Web interface edit records:
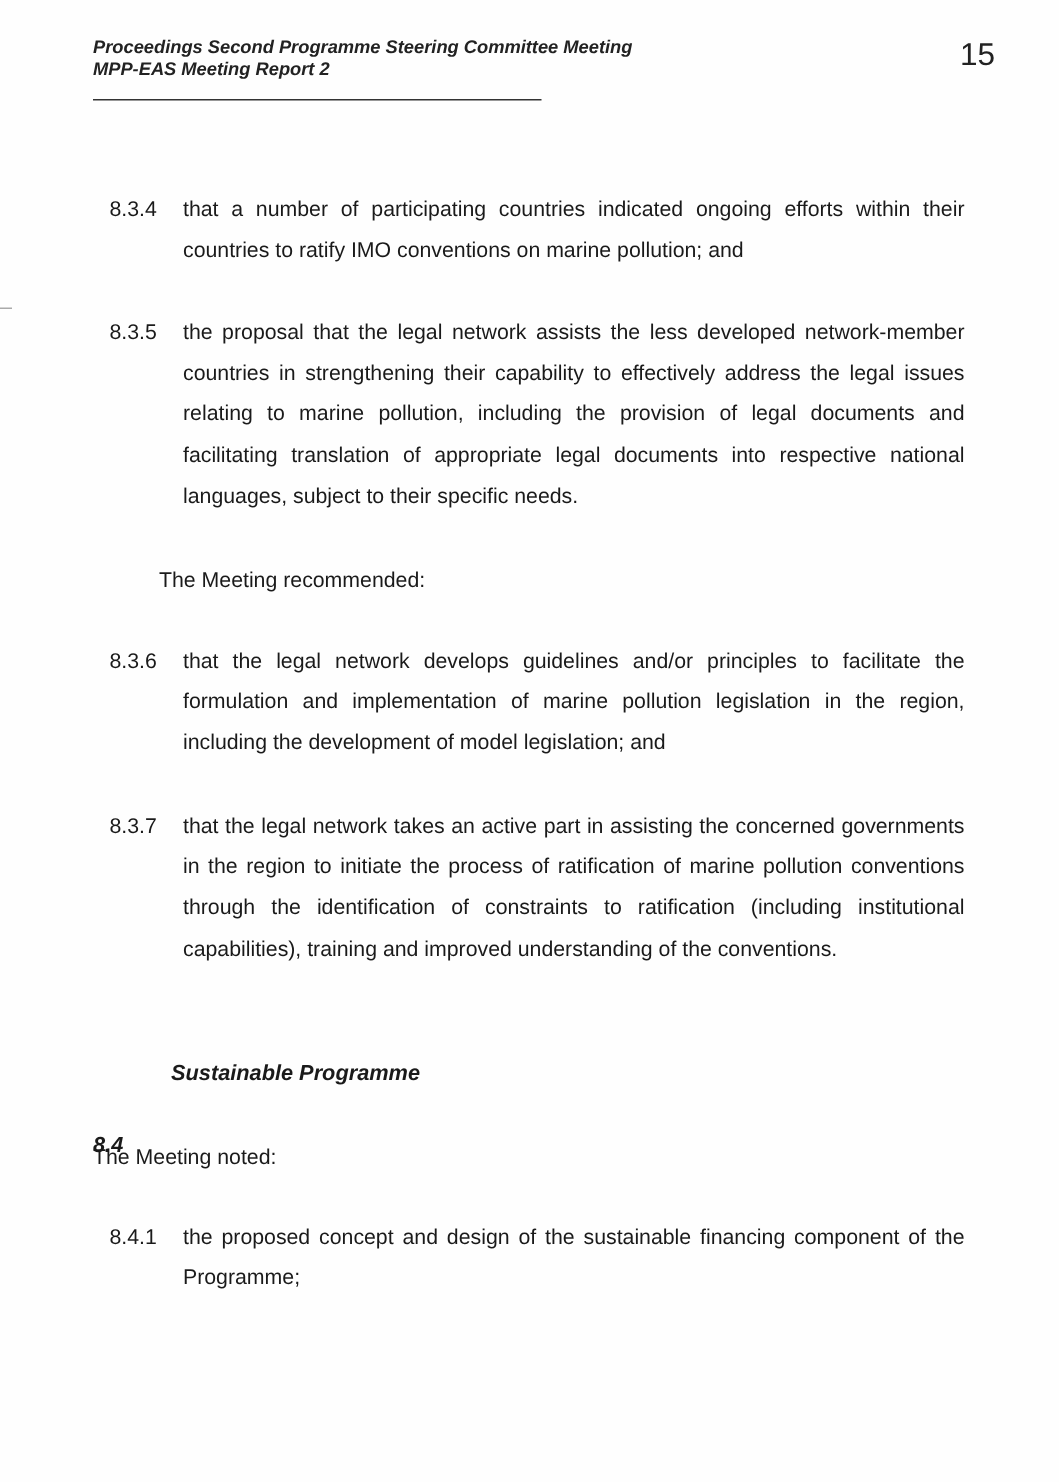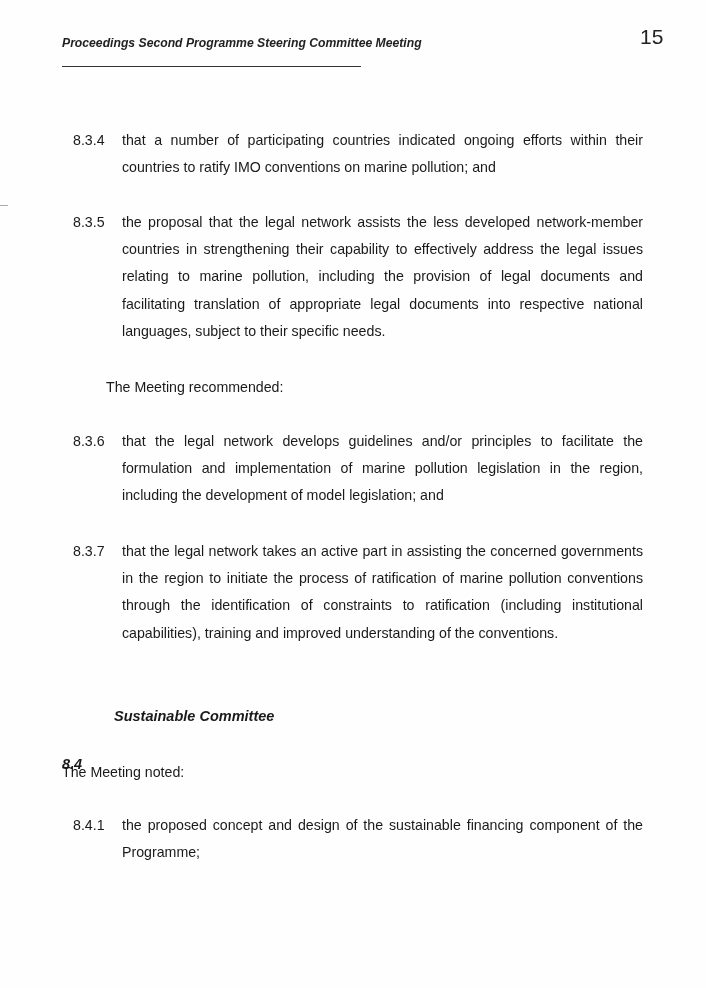"Proceedings Second Programme Steering" .hdr { margin-top: 12px -> none }
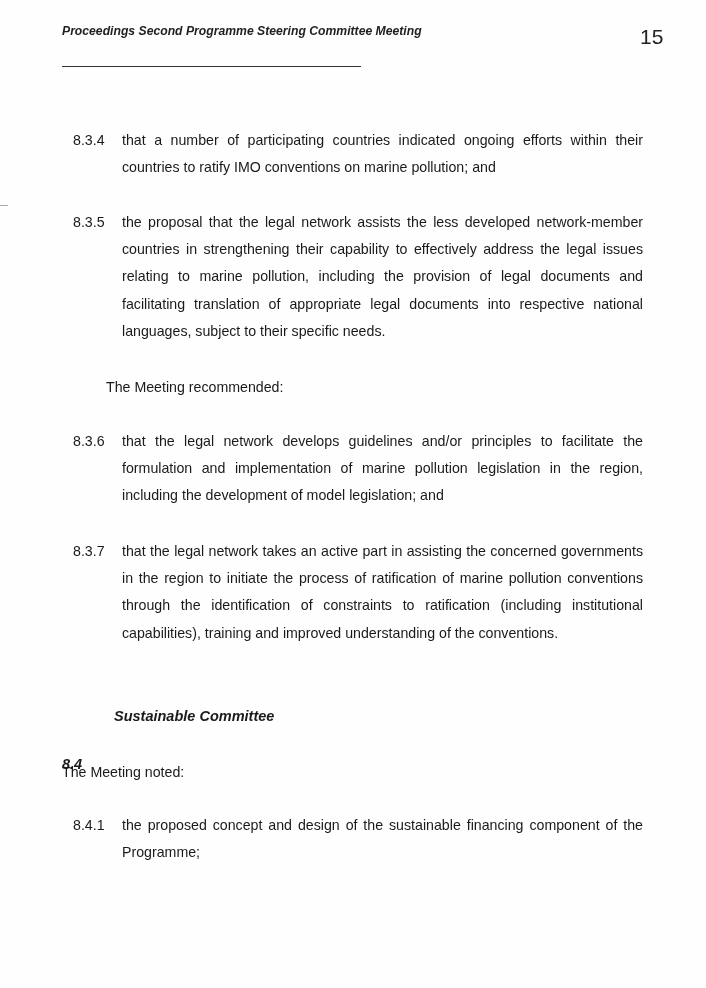"MPP-EAS Meeting Report 2" div { html: none -> <div>MPP-EAS Meeting Report 2</div> }
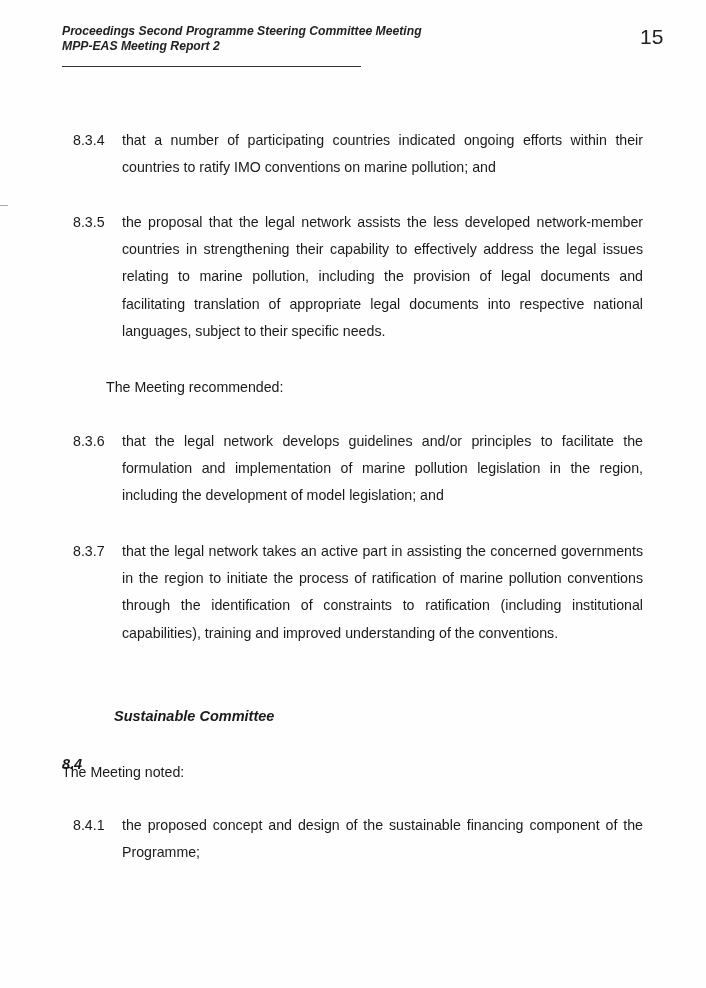"Sustainable Committee" span.stitle { text: Committee -> Programme }
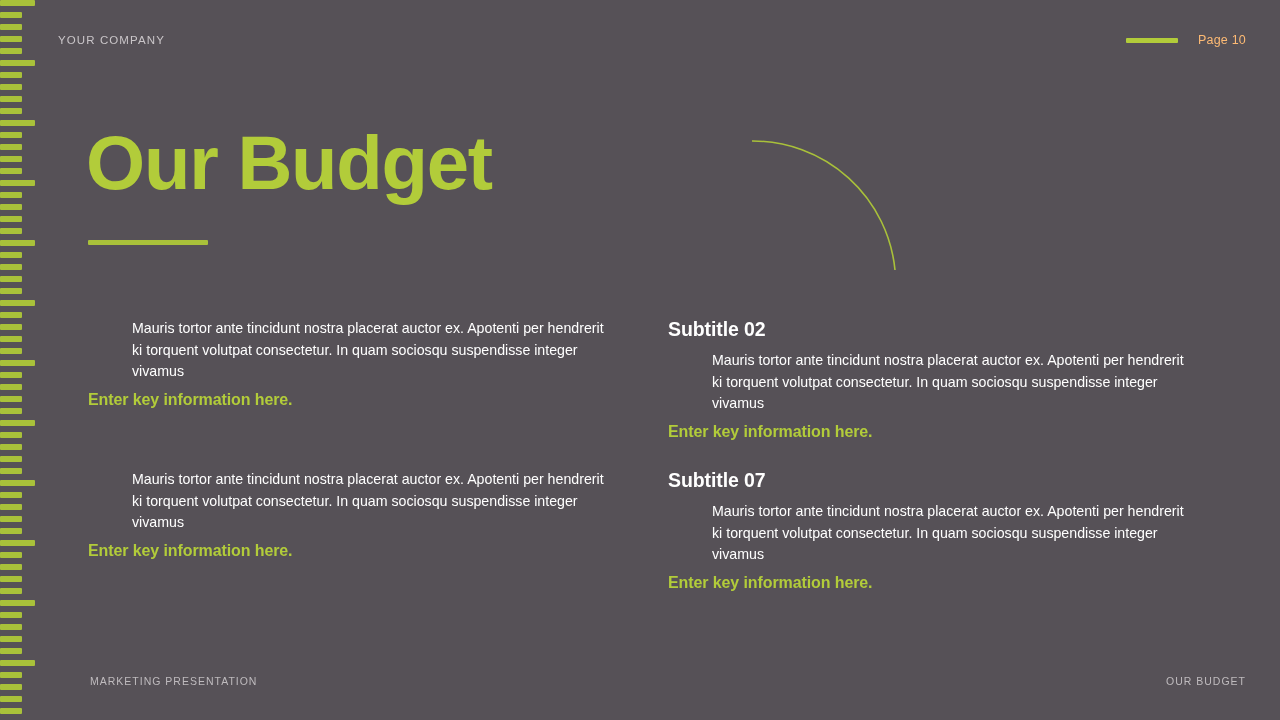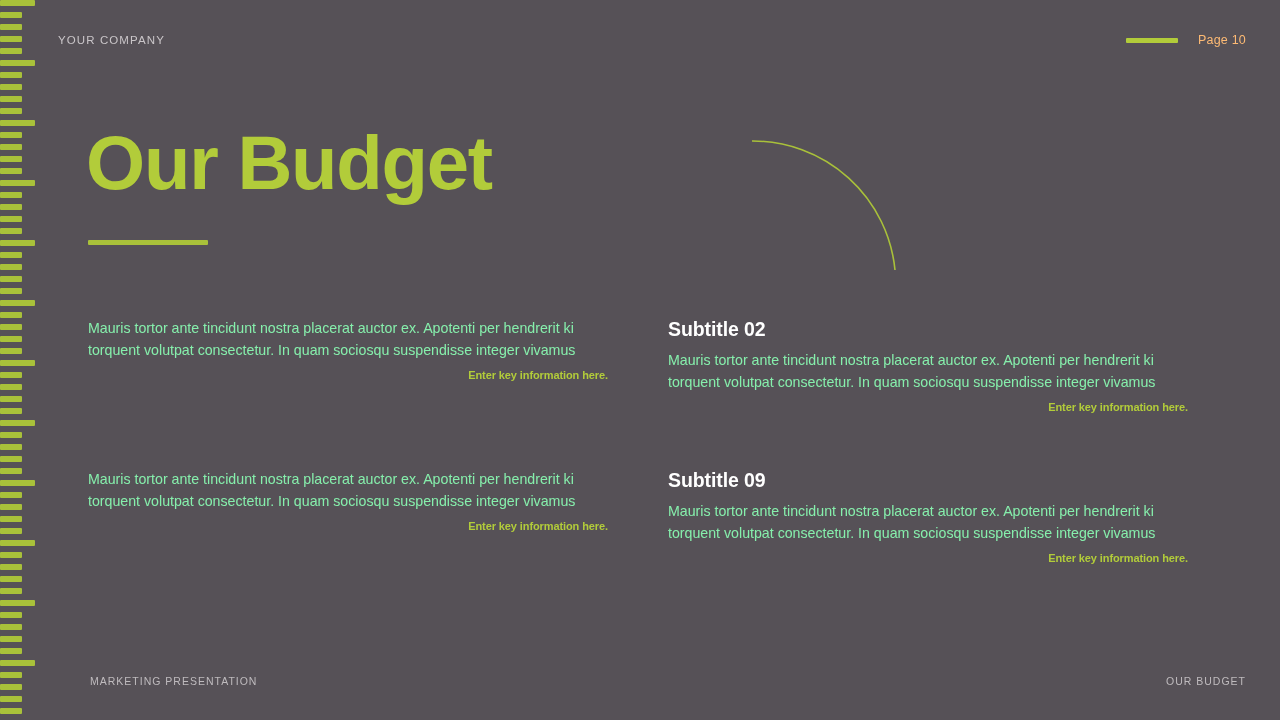"Mauris tortor ante tincidunt nostra" .block-body { color: #86efac -> #ffffff; margin-left: none -> 44px }
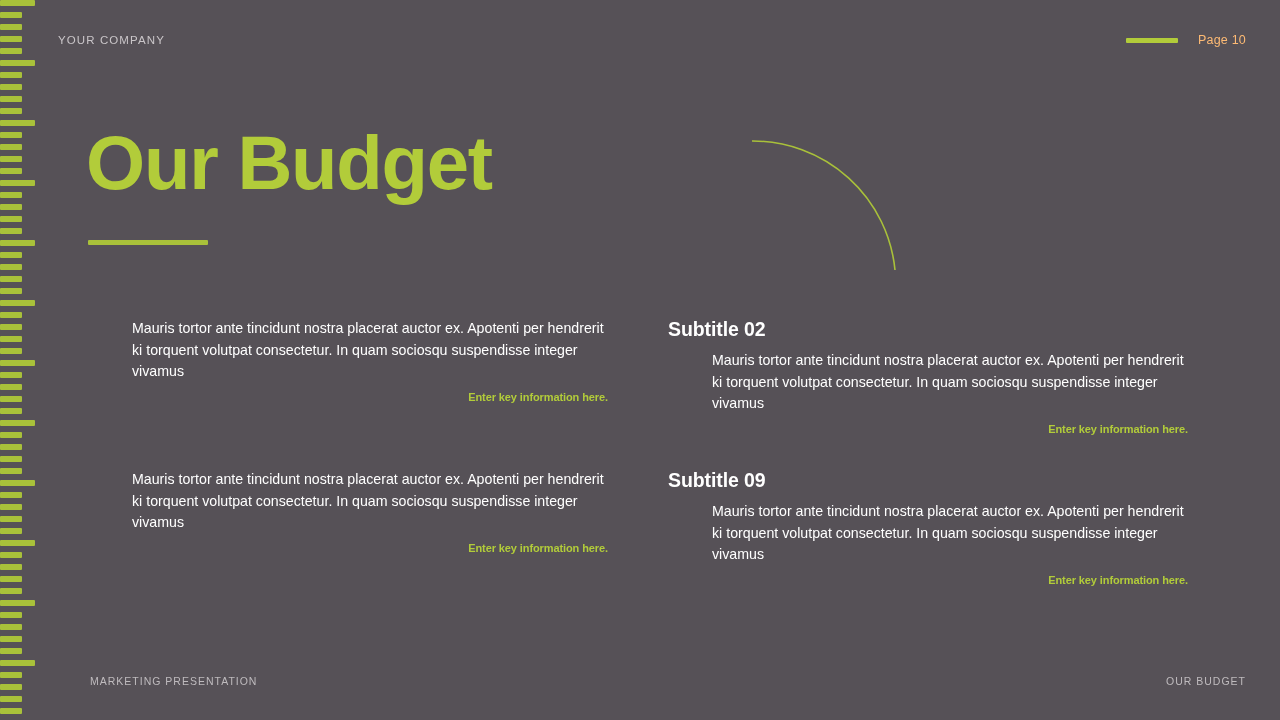"Enter key information here." .block-cta { font-size: 11px -> 16px; text-align: right -> none }
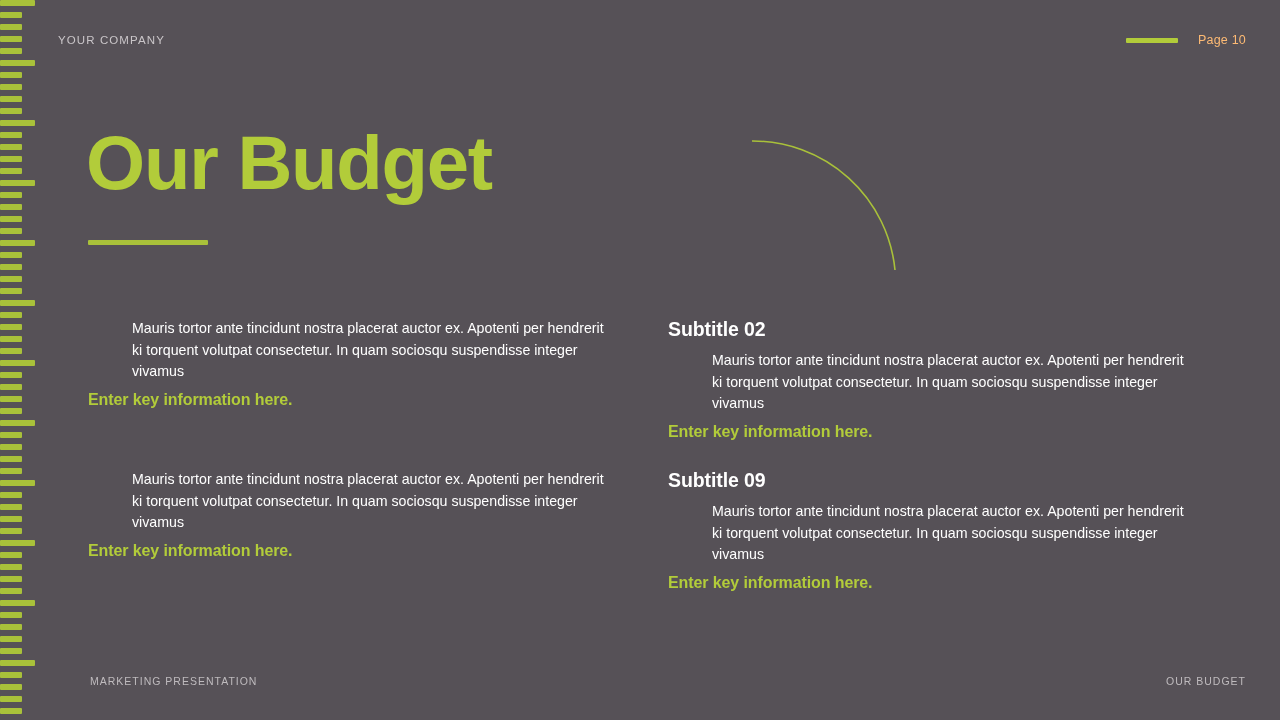"Subtitle 09" div.block-title { text: 09 -> 07 }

■ Required work: Could you restate every entry above word for word, leaving out the pictures?

■ Output of the exercise:
"Proceedings Second Programme Steering" .hdr { margin-top: 12px -> none }
"MPP-EAS Meeting Report 2" div { html: none -> <div>MPP-EAS Meeting Report 2</div> }
"Sustainable Committee" span.stitle { text: Committee -> Programme }
"Mauris tortor ante tincidunt nostra" .block-body { color: #86efac -> #ffffff; margin-left: none -> 44px }
"Enter key information here." .block-cta { font-size: 11px -> 16px; text-align: right -> none }
"Subtitle 09" div.block-title { text: 09 -> 07 }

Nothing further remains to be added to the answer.